The next day I got up early and shut myself in the bathroom. I took a long shower, I dried my hair carefully, worrying that the hotel hair dryer, which blew violently, would give it the wrong wave.

There is no reason we need to know about the morning’s grooming; the narrator’s hair and its wave do not come up again. The writer merely wants to give us a sense of the day’s unfolding and a hint of the narrator’s anxious need to remain attractive to her lover. While the Neapolitan books contain a higher percentage of dramatic incidents than My Struggle does (murders, countless sexual entanglements, repeated scenes of physical violence), they are primarily filled with a nearly moment-to-moment explication of the narrator’s ever-changing feelings about her lifelong friend Lila, her mother, the various men in her life, and the writers and intellectuals whose ranks she wishes to join. These novels have received ecstastic praise from the most prestigious review outlets in the English-speaking world, far more ecstatic than has My Struggle. We’re also seeing a remarkable level of interest in nonfiction by women about “the everyday”: for example, Rachel Cusk on motherhood and divorce, and Heidi Julavits and Sarah Manguso on their diary-keeping. 

We’ll never know if “Carla Olivia Krauss” has been silenced by gender bias. Roiphe probably isn’t completely off base, but some of the “if a woman wrote it we wouldn’t care” commentary is surely rooted in either envy of the freedom Knausgaard has claimed for himself or discomfort with the author’s nakedness. Rejection in love, sexual inadequacy, humiliations by supposed friends, callousness toward a spouse: These are awkward to read about when the author is telling us, This was me. Most writers armor themselves far more—either unproductively, by generating muffled, defensive writing, or productively, by seeding autobiographical emotion in fictional characters and situations, where it is easier to deal with for writer and reader both. Which is why it strikes me as odd that fiction about characters and places and times distant from the author should be seen as less egoistic than autobiographical fiction. Fiction with most of the details made up and autobiographical fiction are just different containers for the same urgent messy human stuff. Neither is morally superior. 
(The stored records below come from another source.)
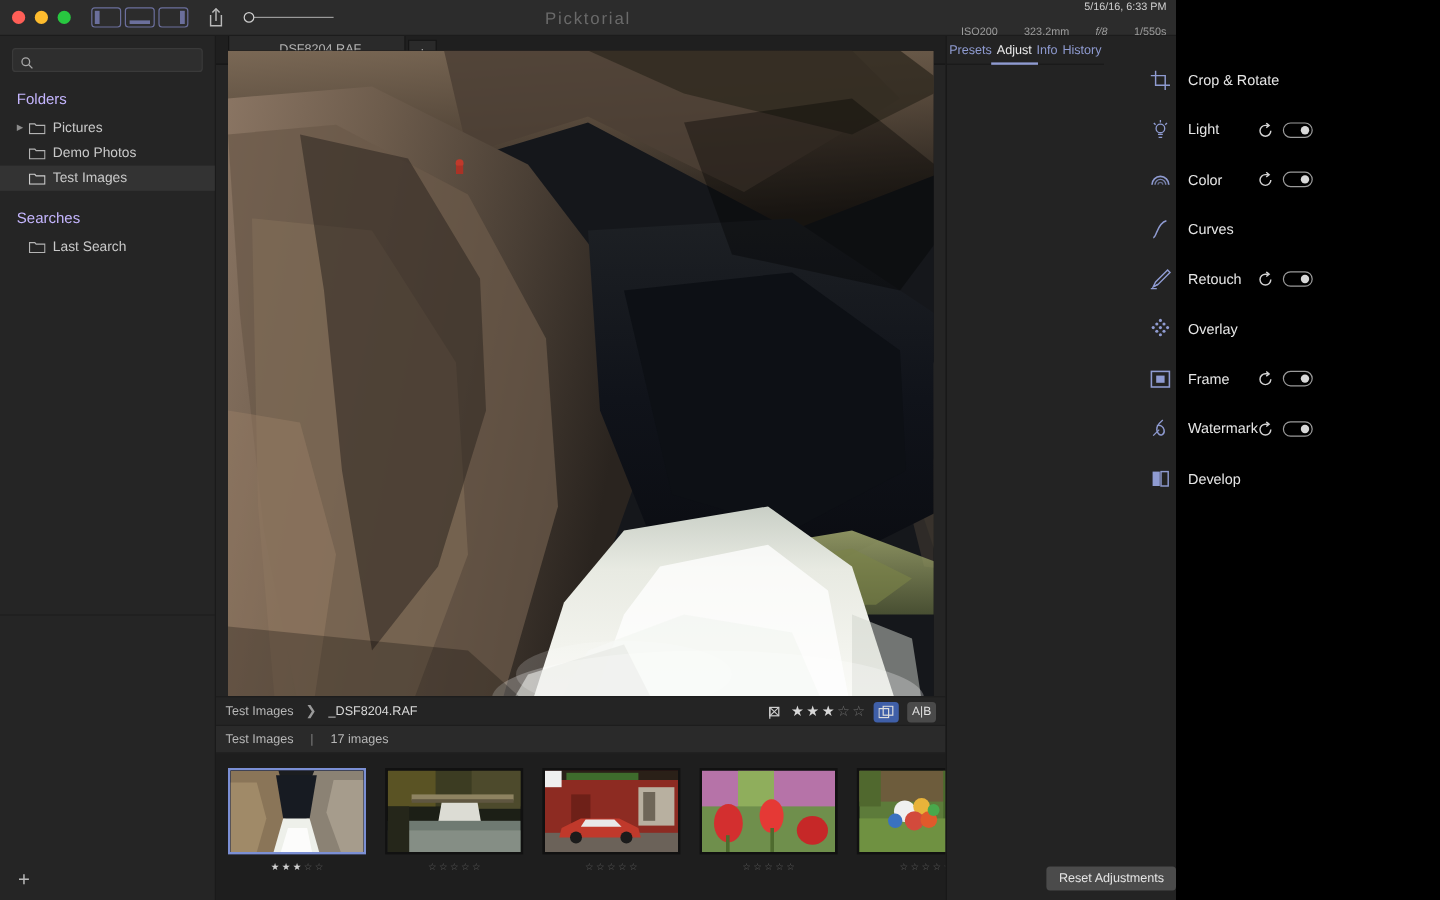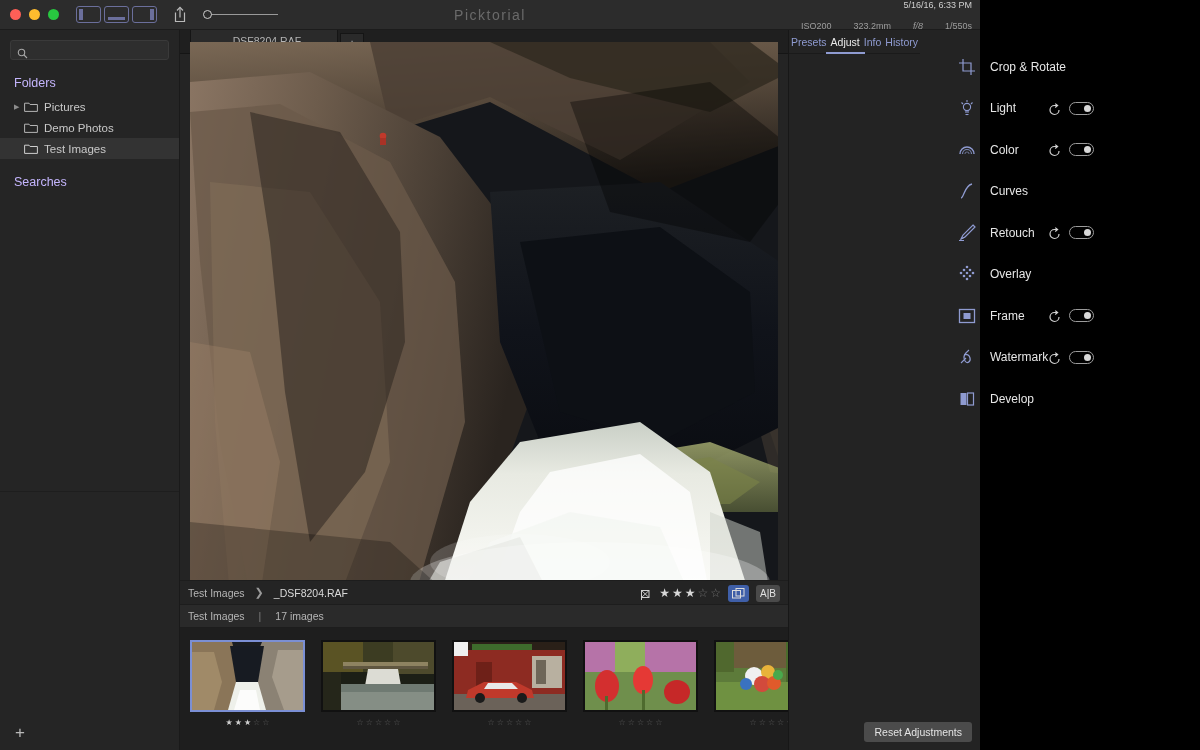--- a/index.html
+++ b/index.html
@@ -409,6 +409,15 @@
       </div>
 
       <div class="sb-section-title">Searches</div>
+      <div class="sb-item">
+        <span class="sb-tri"></span>
+        <span class="folder-icon">
+          <svg width="14" height="11" viewBox="0 0 14 11">
+            <path d="M0.6 2.2 h4.4 l1.1 1.3 h7.3 v6.9 h-12.8 z" fill="none" stroke="#b4b4b4" stroke-width="1"></path>
+          </svg>
+        </span>
+        <span>Last Search</span>
+      </div>
 
       <div class="sidebar-divider"></div>
 

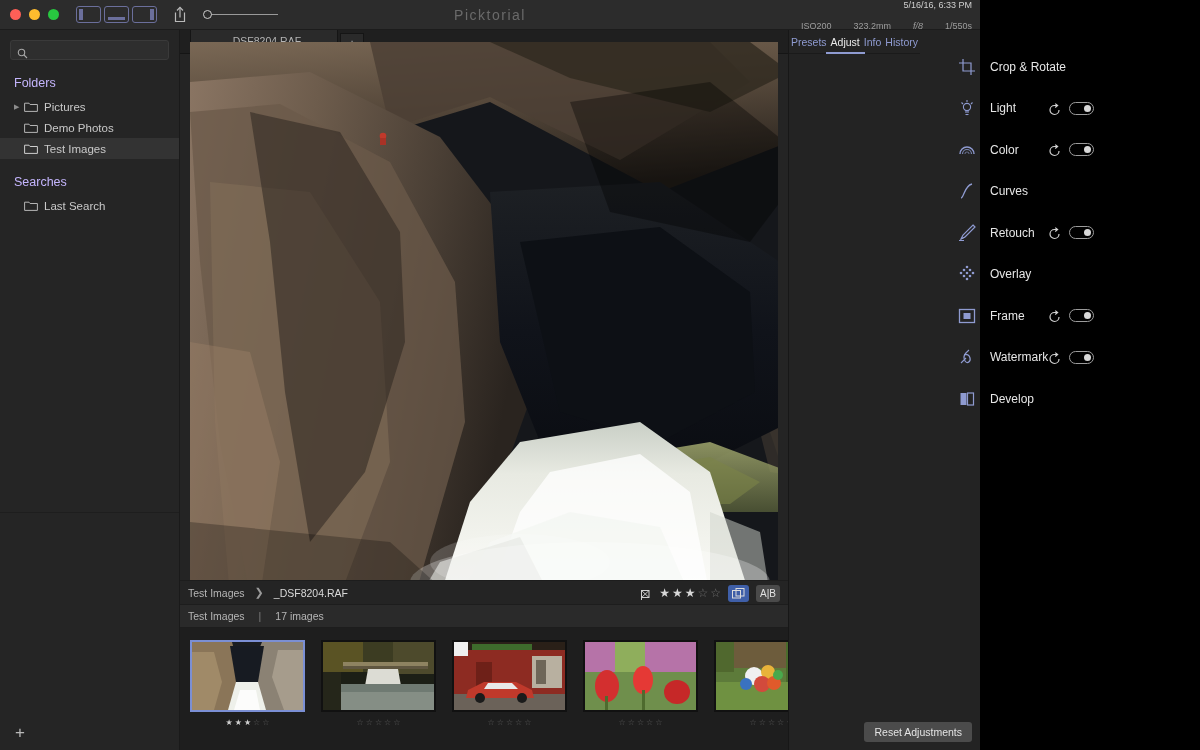--- a/index.html
+++ b/index.html
@@ -307,7 +307,7 @@
     background: #d8d8d8;
   }
   .reset-adjust {
-    position: absolute; right: 8px; bottom: 8px;
+    position: absolute; right: 0; bottom: 8px;
     height: 20px; padding: 0 10px;
     background: #4b4b4b; border-radius: 3px;
     color: #e4e4e4; font-size: 10.5px;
When I finished Book Three of My Struggle I felt overwhelmed by the cumulative experience of the first three books. Book Three deals with Knausgaard from the ages of six to thirteen, and the texture of childhood in it, the smells and sounds, the relationship with the outdoors, the wild impulses, sank into me like a vivid dream. Combined with the adult material in Books One and Two, the series so far had given me an astonishingly complete portrait of a human being, in his joys and shames, his loves and hates, his flaws and strengths. The self-portrait seemed not in the least a narcissistic folly but rather a miracle for which I felt an intense gratitude.

Is Karl Ove Knausgaard—the man, the brother and father, the writer—a narcissist? I don’t know him and can’t say. In the novel, KOK is guilty of some selfish and off-putting behavior. I have been guilty of my own versions of such behavior and believe that everyone I know has been, too. Again, this is a man one of whose dearest wishes is that his children will never fear him as he feared his father. But even if he is, or is at times, an egotist, that is a matter for those close to him and not for the literary-critical community to deal with. The narcissism is not in the work. My Struggle is art, and it is a gift.